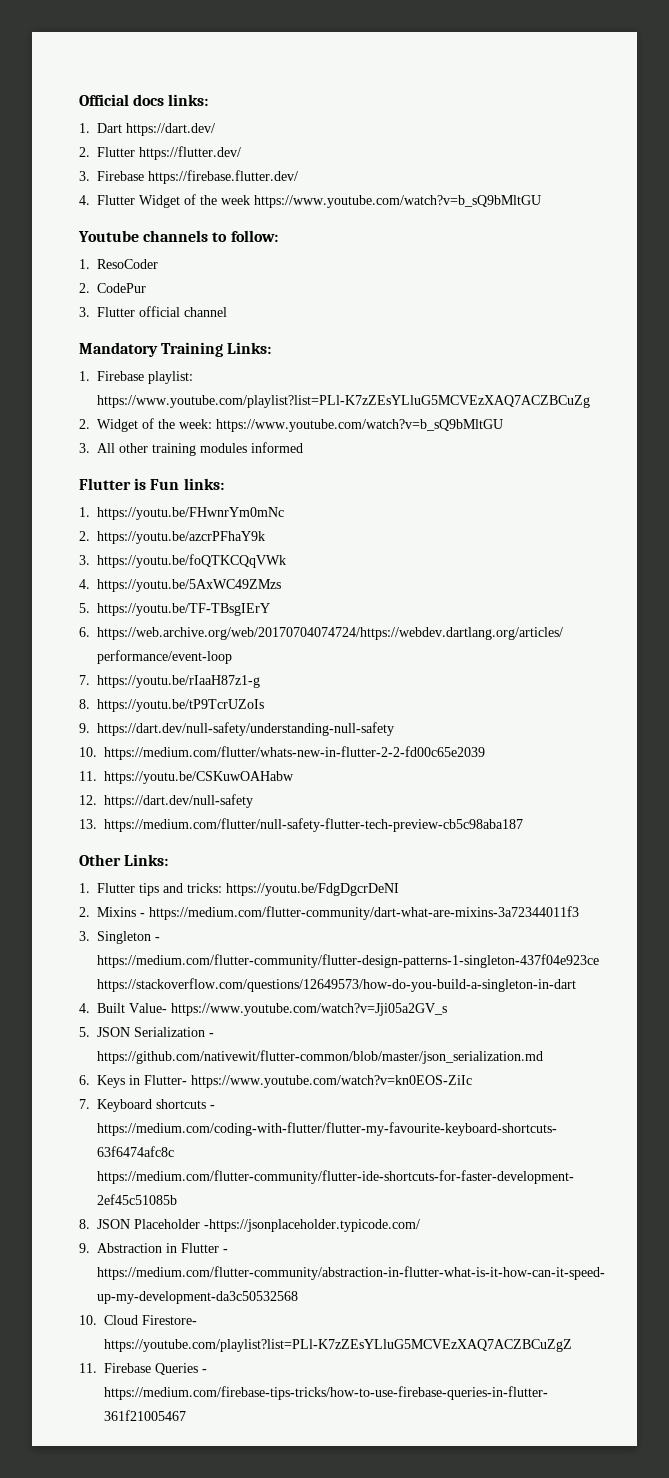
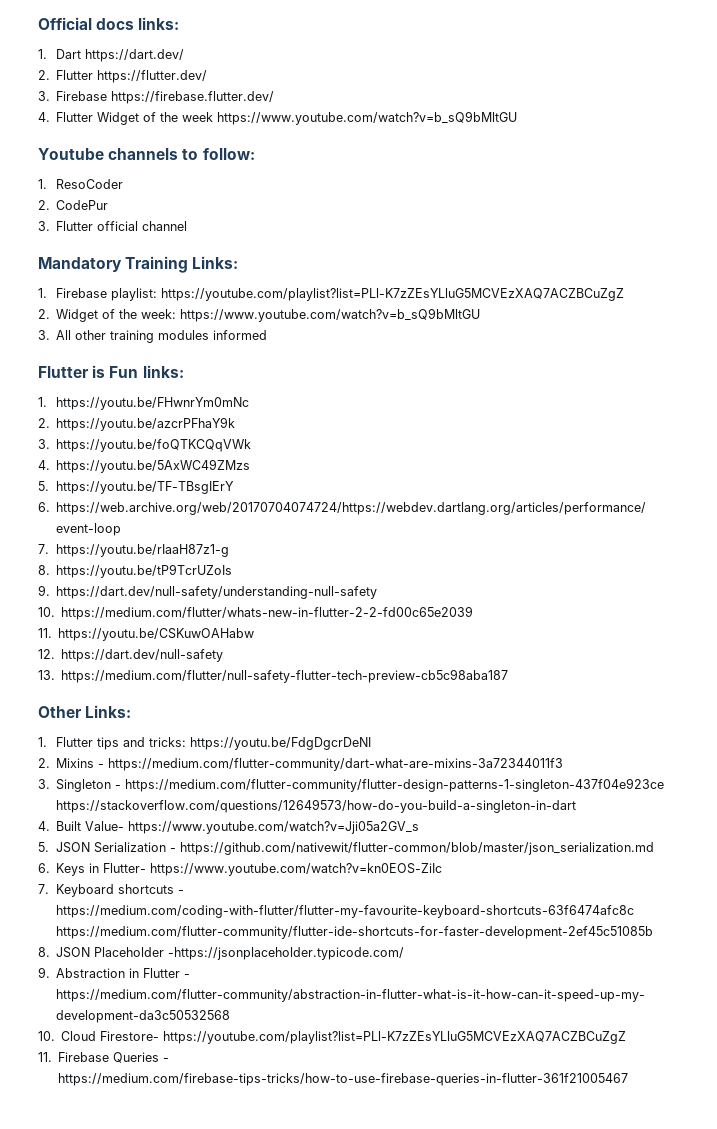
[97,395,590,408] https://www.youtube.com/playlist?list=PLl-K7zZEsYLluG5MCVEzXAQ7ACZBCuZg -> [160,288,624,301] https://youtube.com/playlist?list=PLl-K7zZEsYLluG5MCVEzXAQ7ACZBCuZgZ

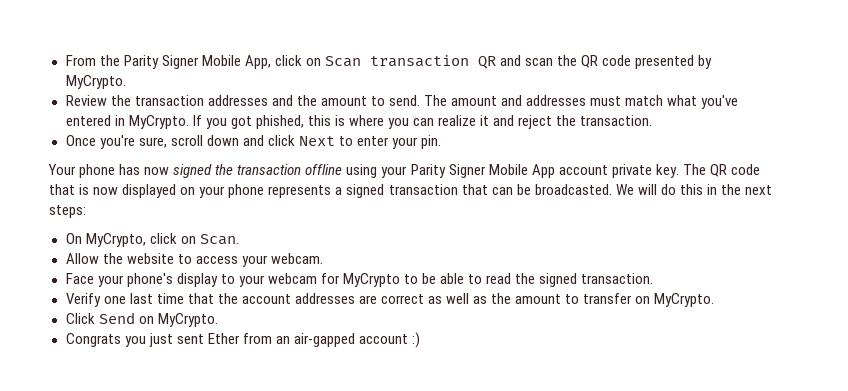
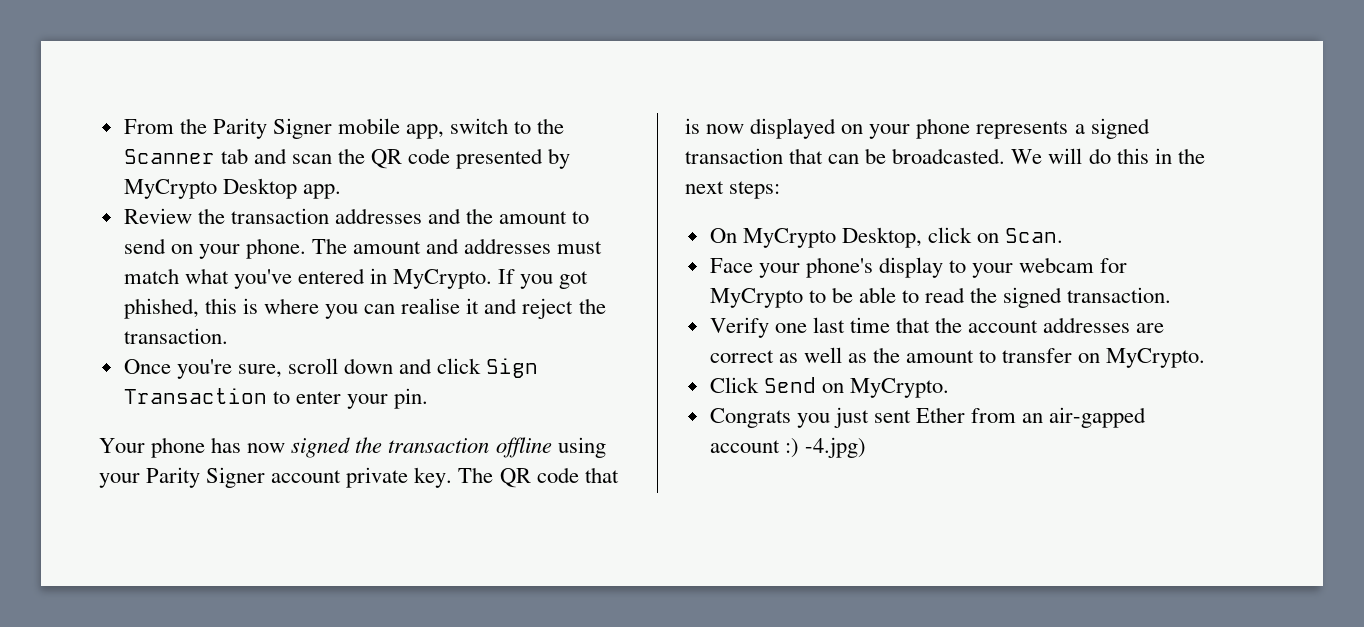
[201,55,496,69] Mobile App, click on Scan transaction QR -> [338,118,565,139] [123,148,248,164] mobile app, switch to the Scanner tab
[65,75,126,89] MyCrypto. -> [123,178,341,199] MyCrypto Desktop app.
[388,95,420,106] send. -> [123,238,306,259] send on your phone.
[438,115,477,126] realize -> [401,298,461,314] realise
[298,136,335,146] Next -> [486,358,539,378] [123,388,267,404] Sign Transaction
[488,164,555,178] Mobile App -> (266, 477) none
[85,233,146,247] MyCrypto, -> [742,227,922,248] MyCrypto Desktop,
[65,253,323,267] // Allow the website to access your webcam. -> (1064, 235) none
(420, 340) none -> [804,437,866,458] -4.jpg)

* * *

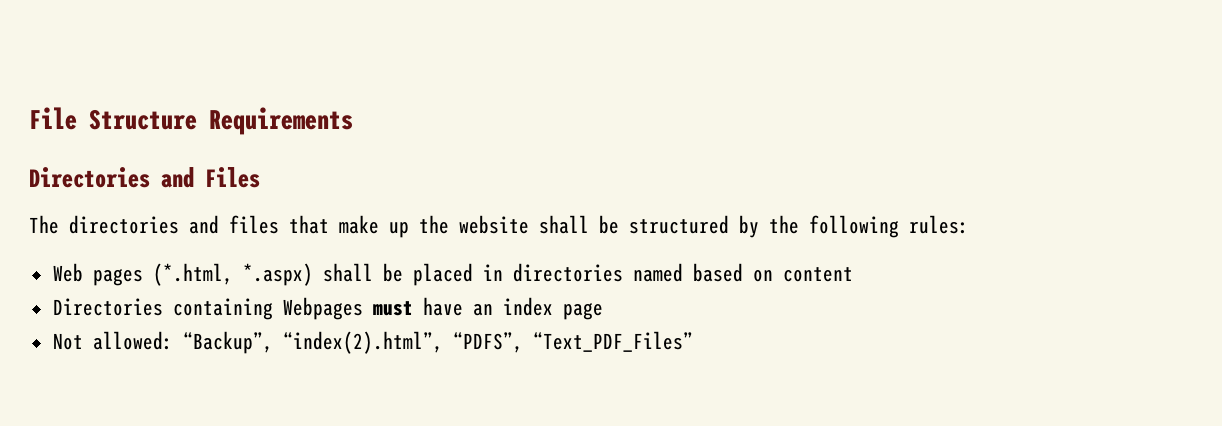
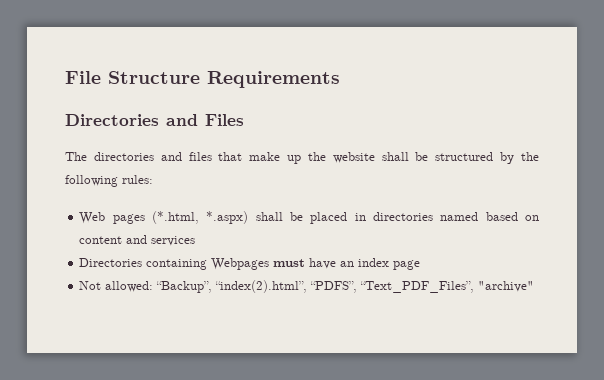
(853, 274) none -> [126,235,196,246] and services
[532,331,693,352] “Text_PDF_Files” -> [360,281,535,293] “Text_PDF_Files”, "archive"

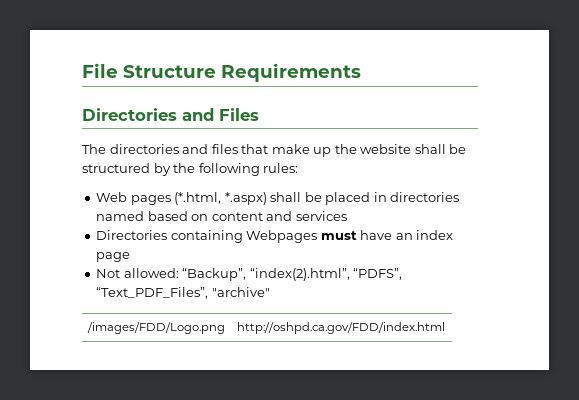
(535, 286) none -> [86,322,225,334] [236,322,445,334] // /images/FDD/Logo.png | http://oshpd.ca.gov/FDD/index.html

==

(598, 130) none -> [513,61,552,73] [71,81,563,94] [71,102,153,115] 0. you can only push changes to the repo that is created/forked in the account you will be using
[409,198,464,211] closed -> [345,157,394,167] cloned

§ Task description
What lines in the material mention "your"? Copy every one of them.

§ Result for this exercise
[388,95,420,106] send. -> [123,238,306,259] send on your phone.
[65,253,323,267] // Allow the website to access your webcam. -> (1064, 235) none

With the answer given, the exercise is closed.